Struct regex::bytes::RegexSet

source ·
pub struct RegexSet(/* private fields */);
Expand description

Match multiple (possibly overlapping) regular expressions in a single scan.

A regex set corresponds to the union of two or more regular expressions. That is, a regex set will match text where at least one of its constituent regular expressions matches. A regex set as its formulated here provides a touch more power: it will also report which regular expressions in the set match. Indeed, this is the key difference between regex sets and a single Regex with many alternates, since only one alternate can match at a time.

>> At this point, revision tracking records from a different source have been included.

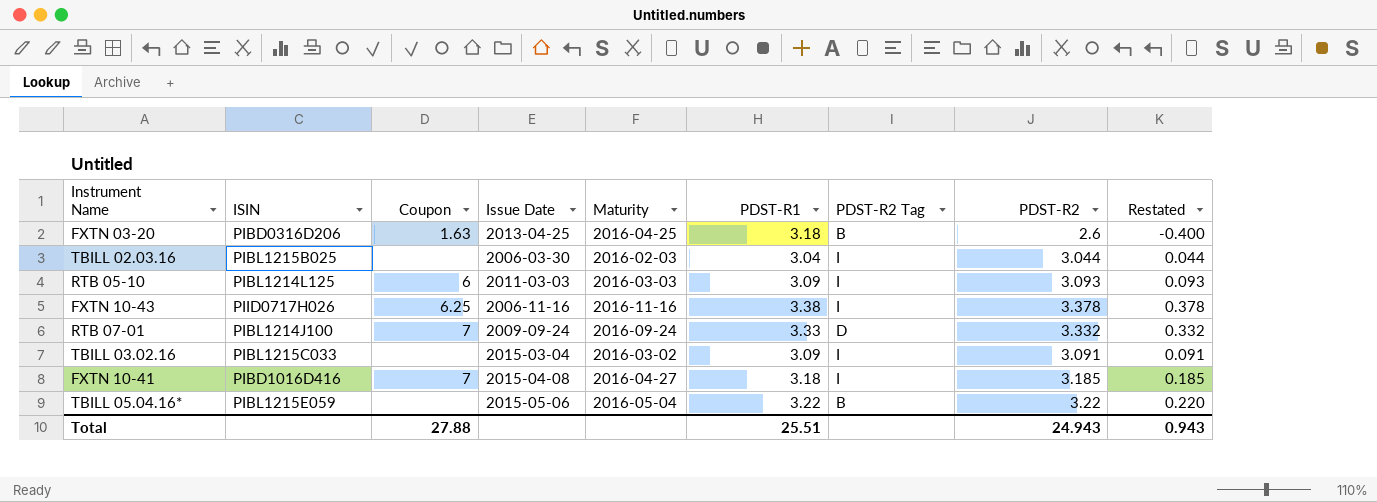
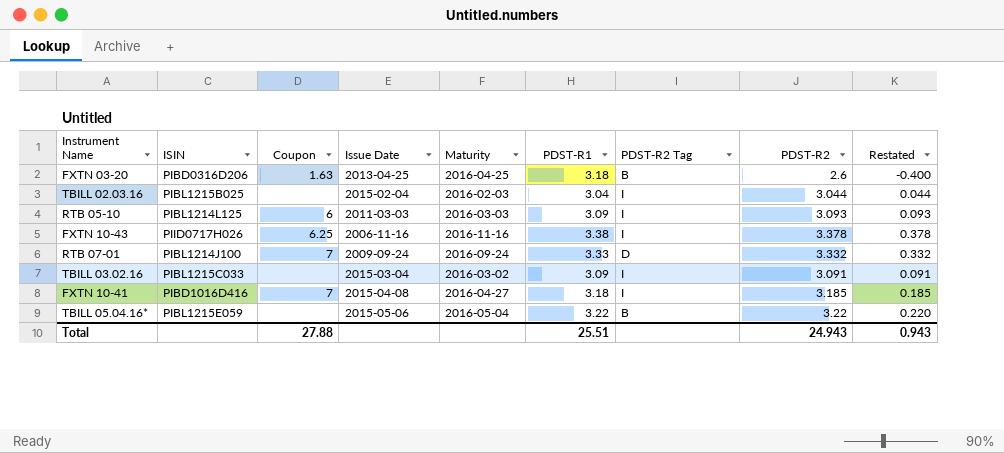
TBILL 02.03.16 | Issue Date: 2006-03-30 -> 2015-02-04

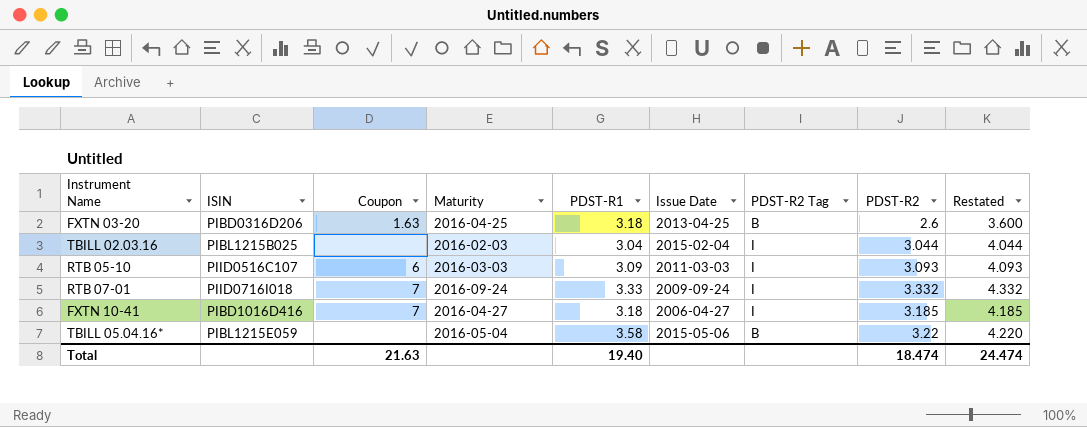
column Issue Date | position: 4 -> 6
column Restated | formula: [PDST-R2] - 3 -> [PDST-R2] + 1
row FXTN 10-43: PIID0717H026 | 6.25 | 2006-11-16 | 2016-11-16 | 3.38 | I | 3.378 | 0.378 -> none
row TBILL 03.02.16: PIBL1215C033 | none | 2015-03-04 | 2016-03-02 | 3.09 | I | 3.091 | 0.091 -> none
RTB 05-10 | ISIN: PIBL1214L125 -> PIID0516C107
RTB 07-01 | ISIN: PIBL1214J100 -> PIID0716I018
RTB 07-01 | PDST-R2 Tag: D -> I
FXTN 10-41 | Issue Date: 2015-04-08 -> 2006-04-27
TBILL 05.04.16* | PDST-R1: 3.22 -> 3.58
Total | Coupon: 27.88 -> 21.63
Total | PDST-R1: 25.51 -> 19.40
Total | PDST-R2: 24.943 -> 18.474
Total | Restated: 0.943 -> 24.474

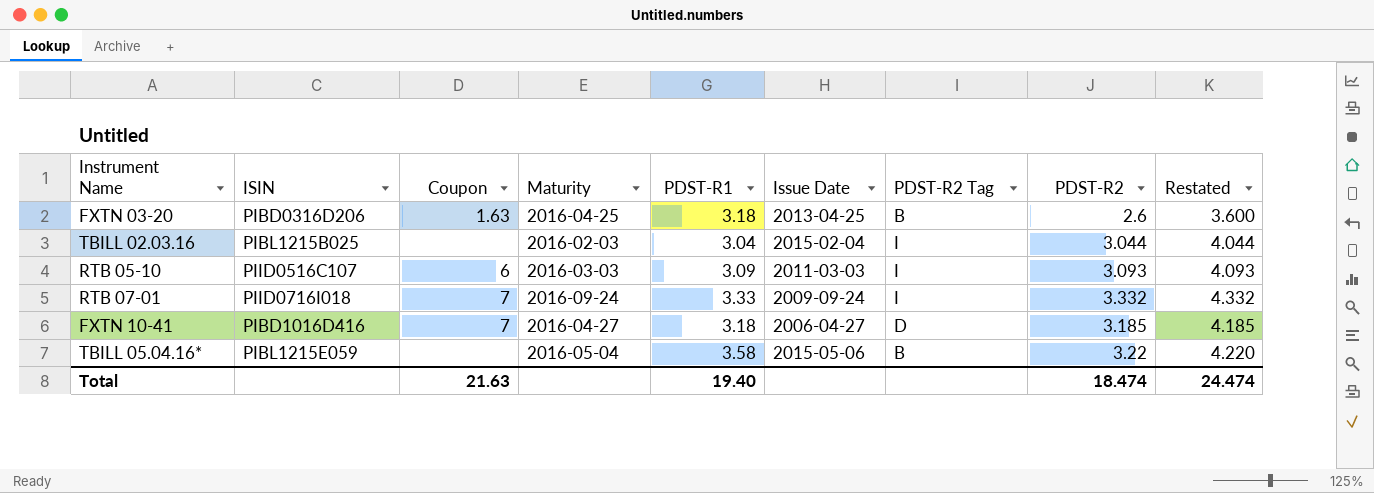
FXTN 10-41 | PDST-R2 Tag: I -> D

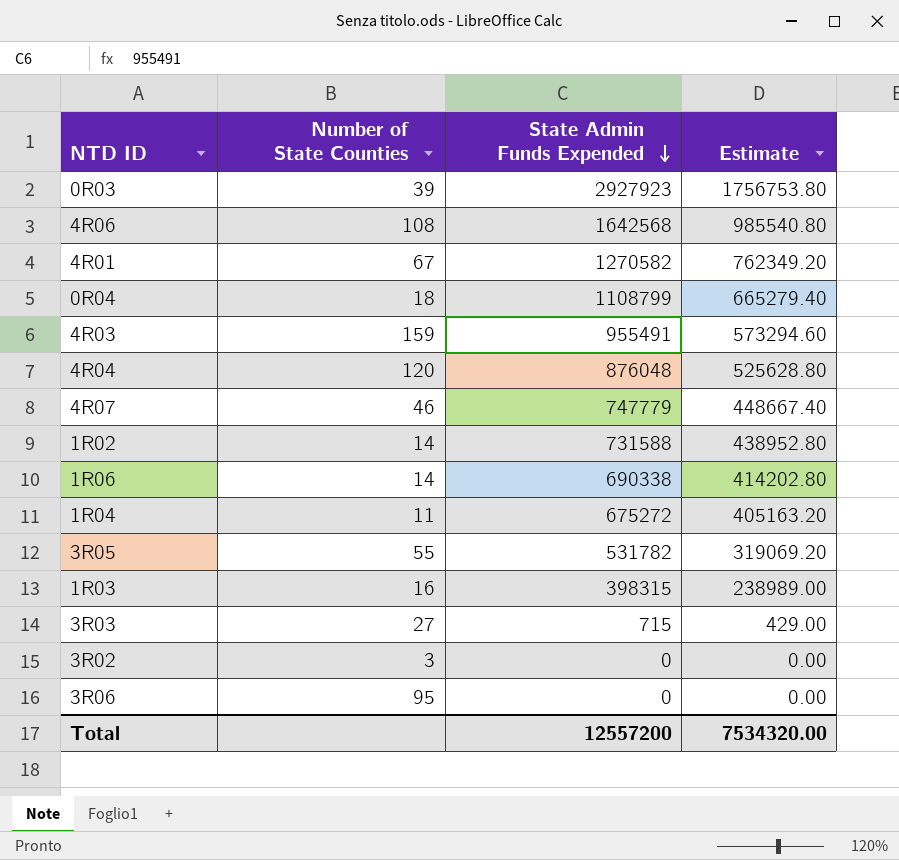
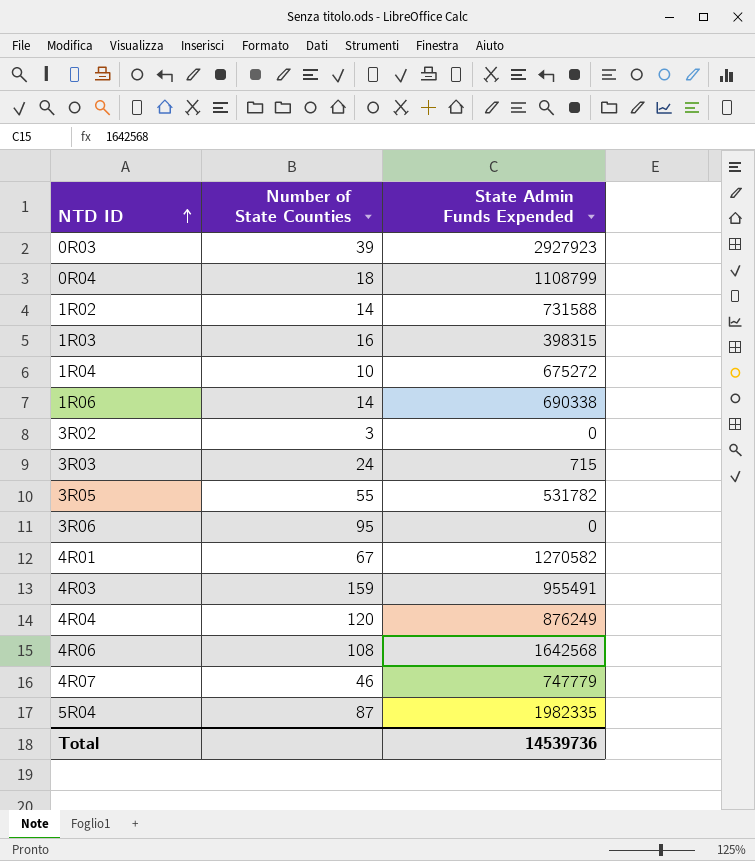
row order: State Admin Funds Expended descending -> NTD ID ascending
column Estimate | formula: [State Admin Funds Expended] * 0.6 -> none
1R04 | Number of State Counties: 11 -> 10
3R03 | Number of State Counties: 27 -> 24
4R04 | State Admin Funds Expended: 876048 -> 876249
row 5R04: none -> 87 | 1982335
Total | State Admin Funds Expended: 12557200 -> 14539736

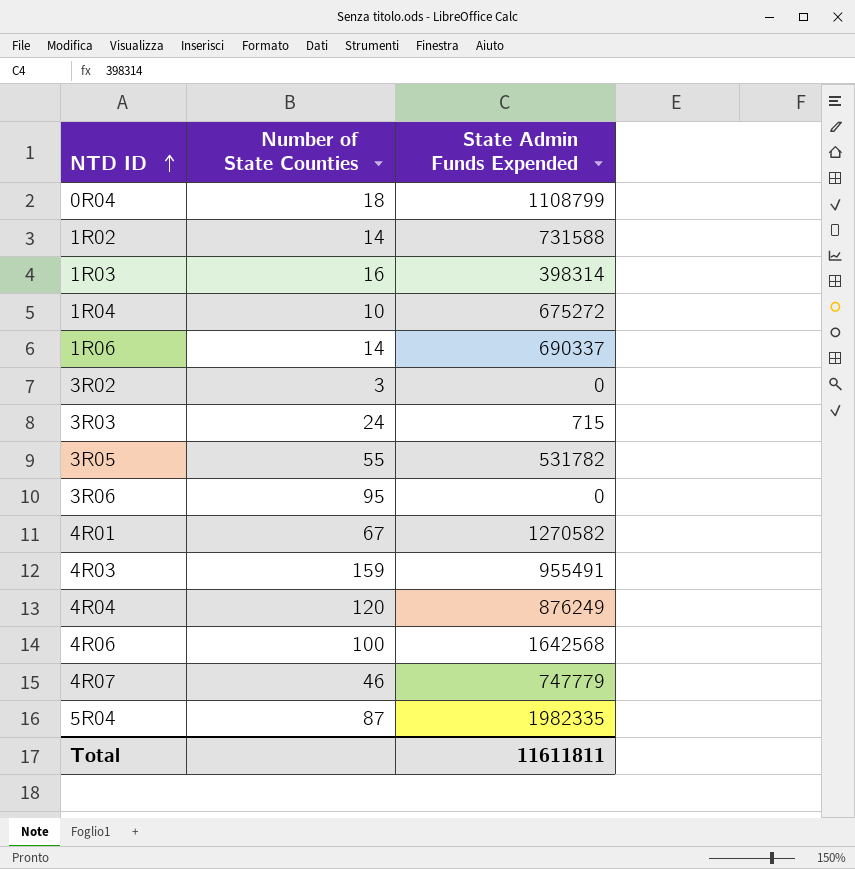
row 0R03: 39 | 2927923 -> none
1R03 | State Admin Funds Expended: 398315 -> 398314
1R06 | State Admin Funds Expended: 690338 -> 690337
4R06 | Number of State Counties: 108 -> 100
Total | State Admin Funds Expended: 14539736 -> 11611811

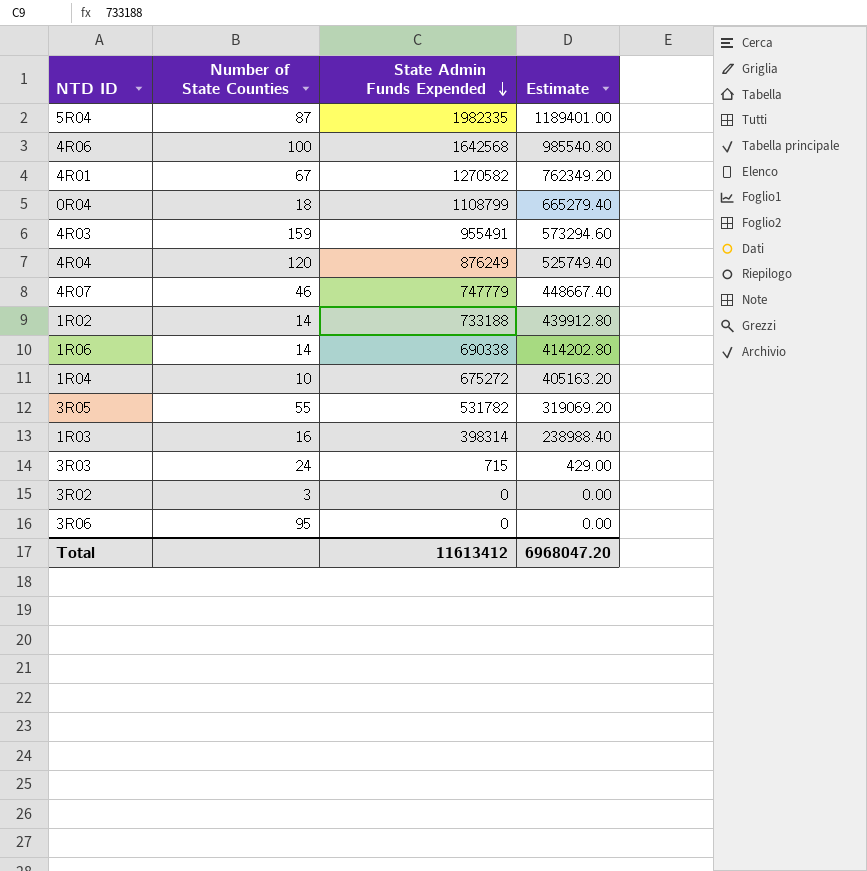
row order: NTD ID ascending -> State Admin Funds Expended descending
column Estimate | formula: none -> [State Admin Funds Expended] * 0.6
1R02 | State Admin Funds Expended: 731588 -> 733188
1R06 | State Admin Funds Expended: 690337 -> 690338
Total | State Admin Funds Expended: 11611811 -> 11613412

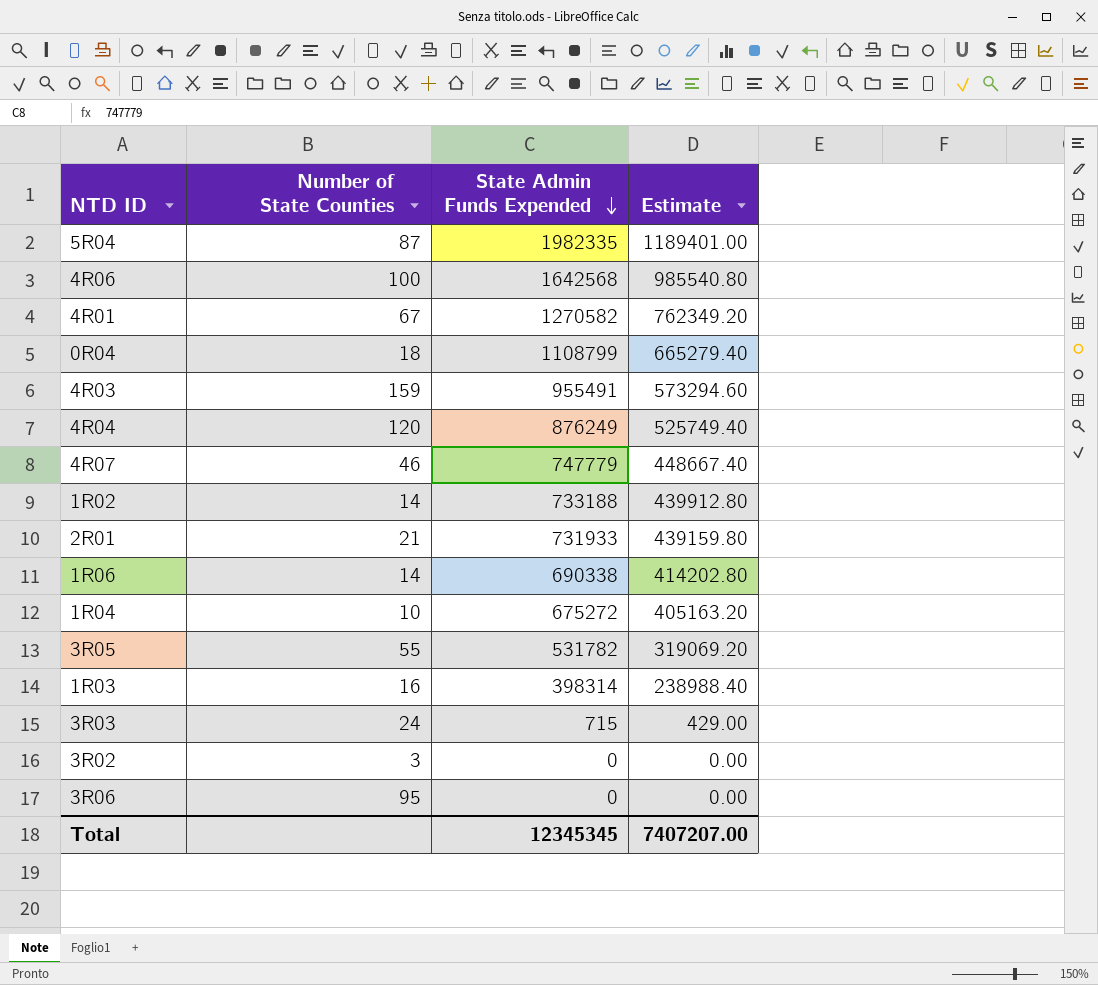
row 2R01: none -> 21 | 731933 | 439159.80
Total | State Admin Funds Expended: 11613412 -> 12345345
Total | Estimate: 6968047.20 -> 7407207.00

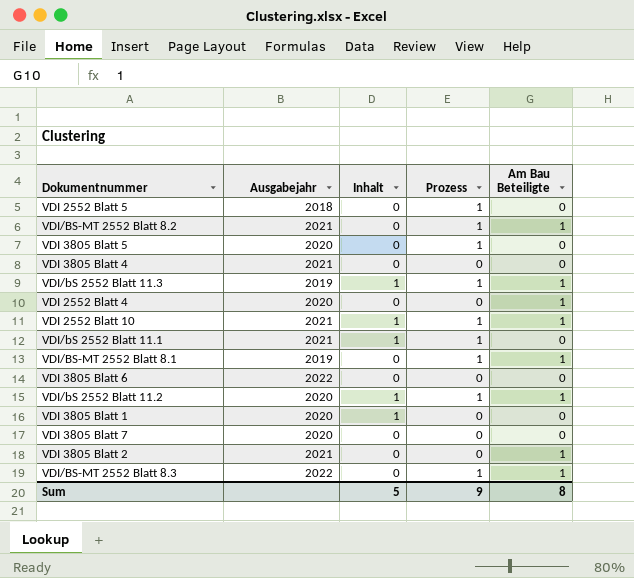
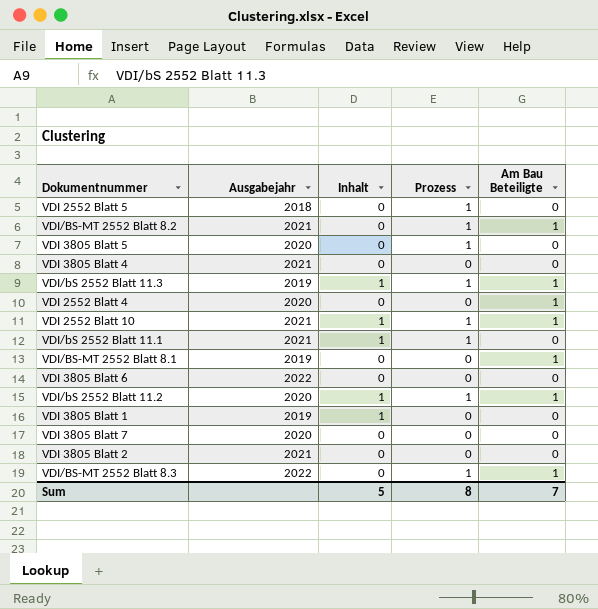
VDI/BS-MT 2552 Blatt 8.1 | Prozess: 1 -> 0
VDI 3805 Blatt 1 | Ausgabejahr: 2020 -> 2019
VDI 3805 Blatt 2 | Am Bau Beteiligte: 1 -> 0
Sum | Prozess: 9 -> 8
Sum | Am Bau Beteiligte: 8 -> 7

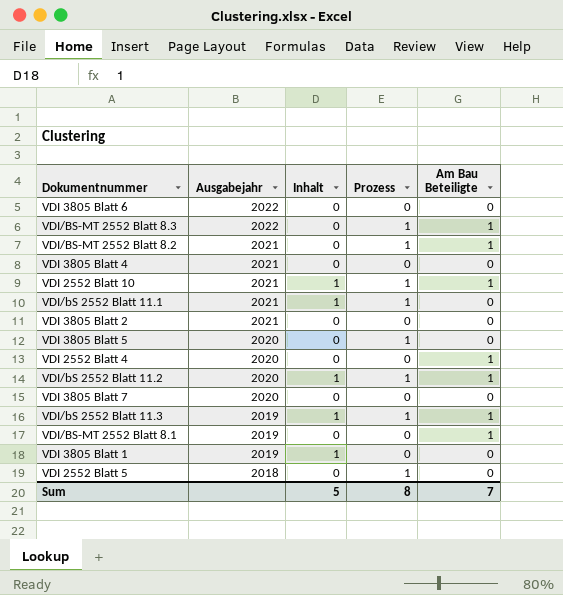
row order: none -> Ausgabejahr descending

For example, consider regular expressions to match email addresses and domains: [a-z]+@[a-z]+\.(com|org|net) and [a-z]+\.(com|org|net). If a regex set is constructed from those regexes, then searching the text foo@example.com will report both regexes as matching. Of course, one could accomplish this by compiling each regex on its own and doing two searches over the text. The key advantage of using a regex set is that it will report the matching regexes using a single pass through the text. If one has hundreds or thousands of regexes to match repeatedly (like a URL router for a complex web application or a user agent matcher), then a regex set can realize huge performance gains.

Example

This shows how the above two regexes (for matching email addresses and domains) might work:

let set = RegexSet::new(&[
    r"[a-z]+@[a-z]+\.(com|org|net)",
    r"[a-z]+\.(com|org|net)",
]).unwrap();

// Ask whether any regexes in the set match.
assert!(set.is_match(b"foo@example.com"));

// Identify which regexes in the set match.
let matches: Vec<_> = set.matches(b"foo@example.com").into_iter().collect();
assert_eq!(vec![0, 1], matches);

// Try again, but with text that only matches one of the regexes.
let matches: Vec<_> = set.matches(b"example.com").into_iter().collect();
assert_eq!(vec![1], matches);

// Try again, but with text that doesn't match any regex in the set.
let matches: Vec<_> = set.matches(b"example").into_iter().collect();
assert!(matches.is_empty());

Note that it would be possible to adapt the above example to using Regex with an expression like:

(?P<email>[a-z]+@(?P<email_domain>[a-z]+[.](com|org|net)))|(?P<domain>[a-z]+[.](com|org|net))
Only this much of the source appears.